Bowie is unquestionably critical of Hitler and fascism in 1970. Leap forward to “It’s No Game” from 1980’s Scary Monsters and Super Creeps and you find these lyrics: “So where’s the moral / When people have their fingers broken? / To be insulted by these fascists / It’s so degrading,” and then nine years forward again and you have “Under the God” from Tin Machine. So I think it’s fair to say Bowie’s career was openly anti-fascist, and his comments during 1976 were uncharacteristic of his attitudes towards fascism throughout most of his life.

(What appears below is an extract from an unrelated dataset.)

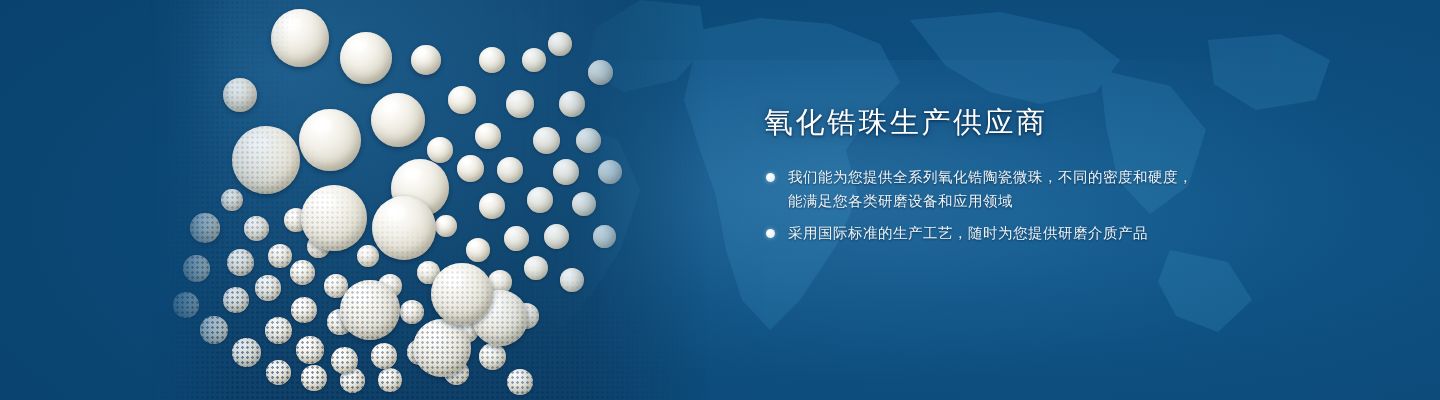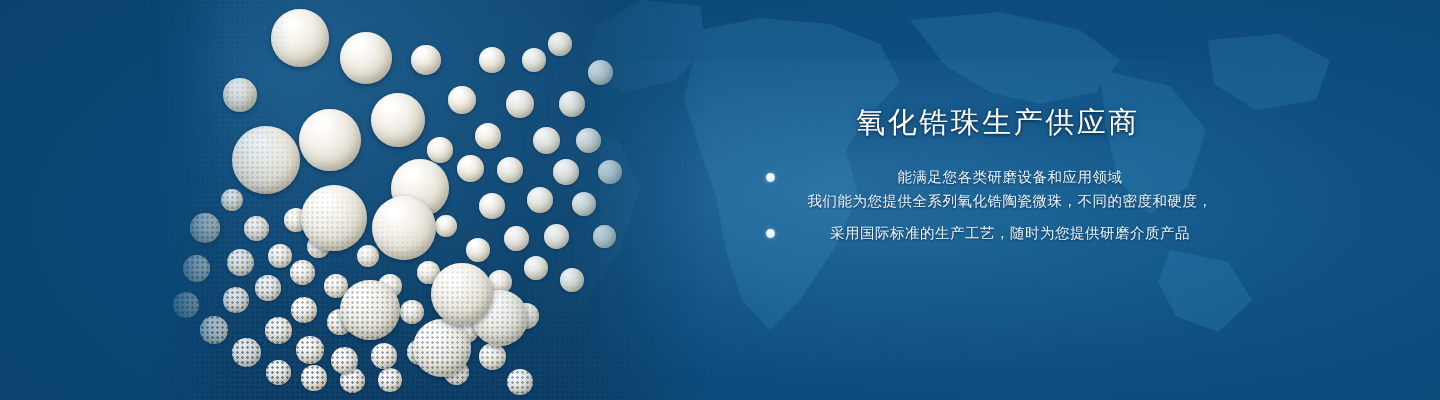"氧化锆珠生产供应商" .banner { text-align: center -> none }
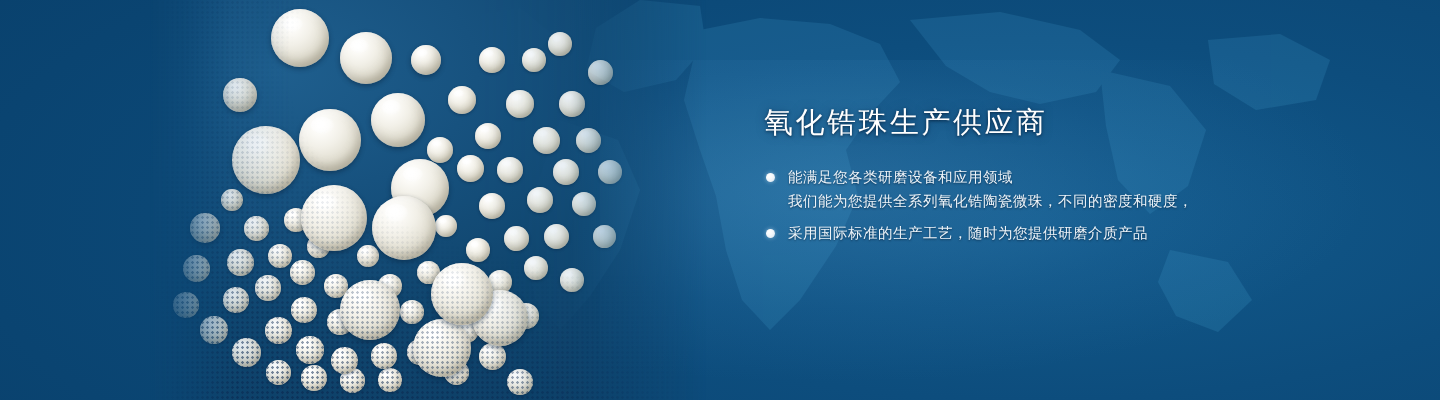"能满足您各类研磨设备和应用领域" span.bullet-line { order: before "我们能为您提供全系列氧化锆陶瓷微珠，不同的密度和硬度，" -> after "我们能为您提供全系列氧化锆陶瓷微珠，不同的密度和硬度，" }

So why did he say it? Some answers have been suggested already, from the shock value of the comment (his own media manipulation) to cocaine psychosis. But at different points in David Bowie and Romanticism I discuss Bowie’s relationship to his own creative production in terms of a painterly metaphor, one which Bowie used himself at times in interviews. We should remember that “David Bowie” is an invention, a stage name — the real human being is David Jones. I suggest that David Jones is the artist, David Bowie his canvas, and his string of personas throughout the 70s are his paintings. I think that he eventually collapsed into fascism briefly, somewhat before the summer of 1976 or a little earlier, right before finally leaving the US for Europe, because of his loss of internal control. He was killing himself with coke. So he may have painted a controlling, fascist persona — the Thin White Duke — onto his exterior to compensate for his loss of internal control.

But leap forward just four more years after that Tin Machine interview, to 1995’s 1. Outside, and I think we encounter Bowie’s most sophisticated comment on fascism. His horror at David Duke’s following–which was not Duke building a following for his own future political career, which didn’t materialize, but for Donald Trump’s–was just the beginning of his fascination with and shock at the world of the 1990s, a reaction exacerbated by the impending turn of the twentieth century.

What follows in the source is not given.